RECORDS TO PROCESS
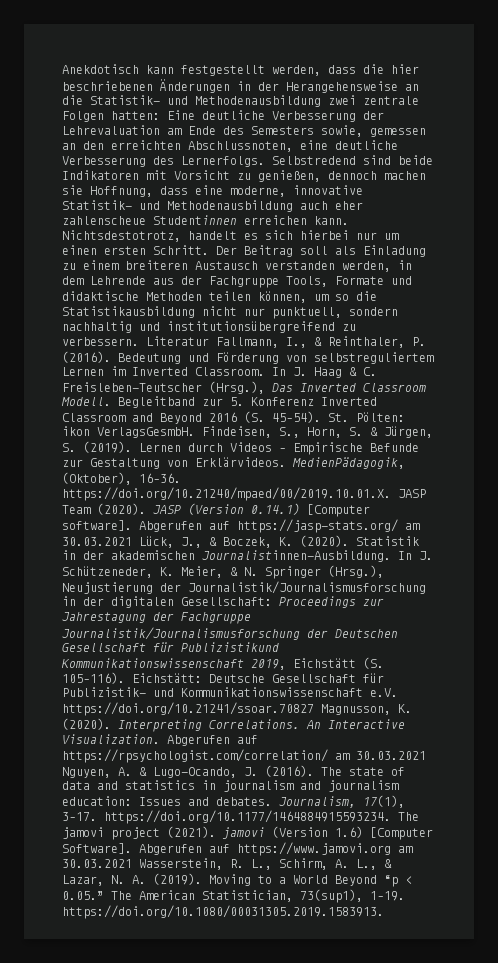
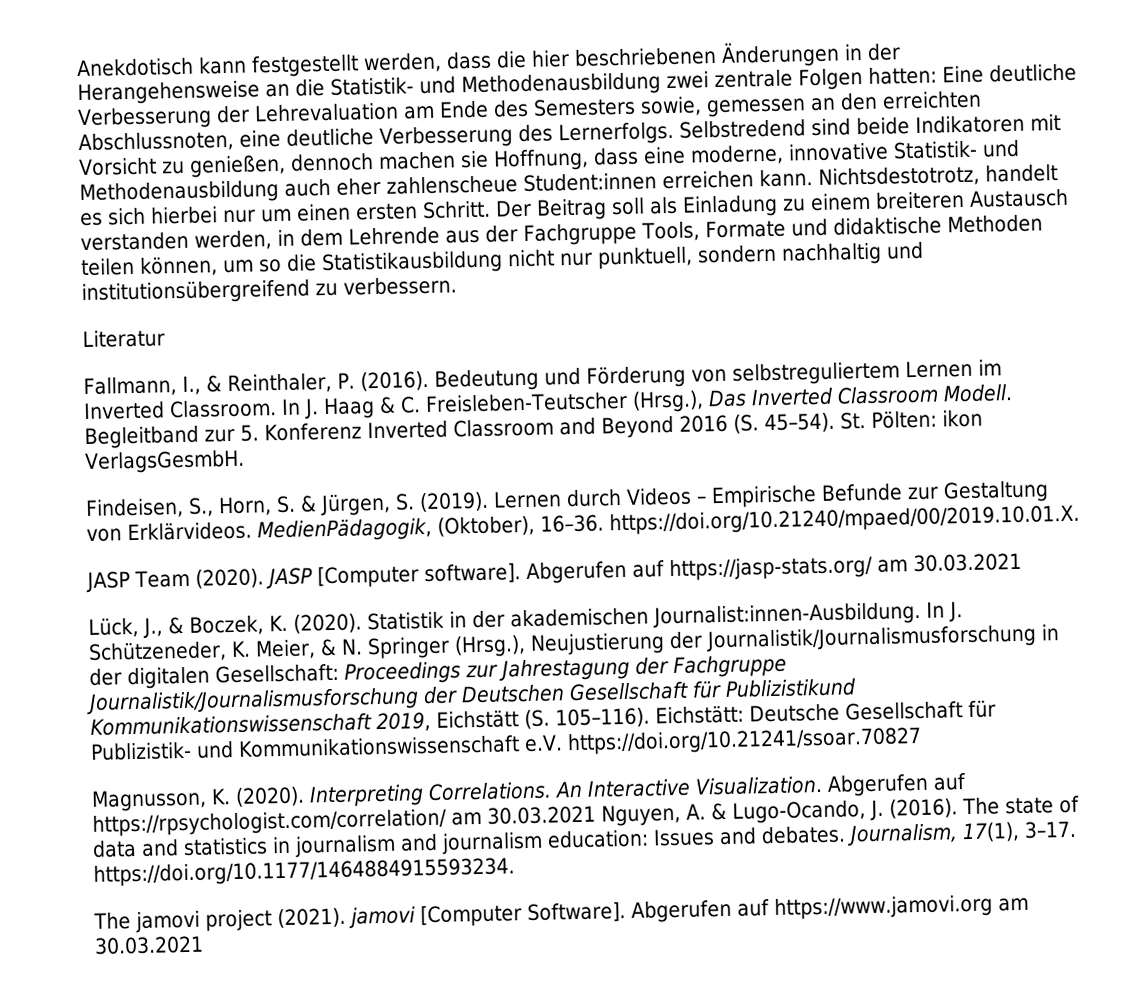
- Selbstredend sind beide Indikatoren mit Vorsicht zu genießen, dennoch machen sie Hoffnung, dass eine moderne, innovative Statistik- und Methodenausbildung auch eher zahlenscheue Studentinnen erreichen kann.
+ Selbstredend sind beide Indikatoren mit Vorsicht zu genießen, dennoch machen sie Hoffnung, dass eine moderne, innovative Statistik- und Methodenausbildung auch eher zahlenscheue Student:innen erreichen kann.
- Der Beitrag soll als Einladung zu einem breiteren Austausch verstanden werden, in dem Lehrende aus der Fachgruppe Tools, Formate und didaktische Methoden teilen können, um so die Statistikausbildung nicht nur punktuell, sondern nachhaltig und institutionsübergreifend zu verbessern. Literatur Fallmann, I., & Reinthaler, P. (2016).
+ Der Beitrag soll als Einladung zu einem breiteren Austausch verstanden werden, in dem Lehrende aus der Fachgruppe Tools, Formate und didaktische Methoden teilen können, um so die Statistikausbildung nicht nur punktuell, sondern nachhaltig und institutionsübergreifend zu verbessern.
+ Literatur
+ Fallmann, I., & Reinthaler, P. (2016).
- St. Pölten: ikon VerlagsGesmbH. Findeisen, S., Horn, S. & Jürgen, S. (2019).
+ St. Pölten: ikon VerlagsGesmbH.
+ Findeisen, S., Horn, S. & Jürgen, S. (2019).
- MedienPädagogik, (Oktober), 16–36. https://doi.org/10.21240/mpaed/00/2019.10.01.X. JASP Team (2020).
+ MedienPädagogik, (Oktober), 16–36. https://doi.org/10.21240/mpaed/00/2019.10.01.X.
+ JASP Team (2020).
- JASP (Version 0.14.1) [Computer software].
+ JASP [Computer software].
- Abgerufen auf https://jasp-stats.org/ am 30.03.2021 Lück, J., & Boczek, K. (2020).
+ Abgerufen auf https://jasp-stats.org/ am 30.03.2021
+ Lück, J., & Boczek, K. (2020).
- Statistik in der akademischen Journalistinnen-Ausbildung.
+ Statistik in der akademischen Journalist:innen-Ausbildung.
- Eichstätt: Deutsche Gesellschaft für Publizistik- und Kommunikationswissenschaft e.V. https://doi.org/10.21241/ssoar.70827 Magnusson, K. (2020).
+ Eichstätt: Deutsche Gesellschaft für Publizistik- und Kommunikationswissenschaft e.V. https://doi.org/10.21241/ssoar.70827
+ Magnusson, K. (2020).
- Journalism, 17(1), 3–17. https://doi.org/10.1177/1464884915593234. The jamovi project (2021). jamovi (Version 1.6) [Computer Software].
+ Journalism, 17(1), 3–17. https://doi.org/10.1177/1464884915593234.
+ The jamovi project (2021). jamovi [Computer Software].
- Abgerufen auf https://www.jamovi.org am 30.03.2021 Wasserstein, R. L., Schirm, A. L., & Lazar, N. A. (2019). Moving to a World Beyond “p < 0.05.” The American Statistician, 73(sup1), 1–19. https://doi.org/10.1080/00031305.2019.1583913.
+ Abgerufen auf https://www.jamovi.org am 30.03.2021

WHAT THE TASK ASKS
Search the records for the string "Gesellschaft" and report each line that has it.

ANSWER TO THIS PROBLEM
- Eichstätt: Deutsche Gesellschaft für Publizistik- und Kommunikationswissenschaft e.V. https://doi.org/10.21241/ssoar.70827 Magnusson, K. (2020).
+ Eichstätt: Deutsche Gesellschaft für Publizistik- und Kommunikationswissenschaft e.V. https://doi.org/10.21241/ssoar.70827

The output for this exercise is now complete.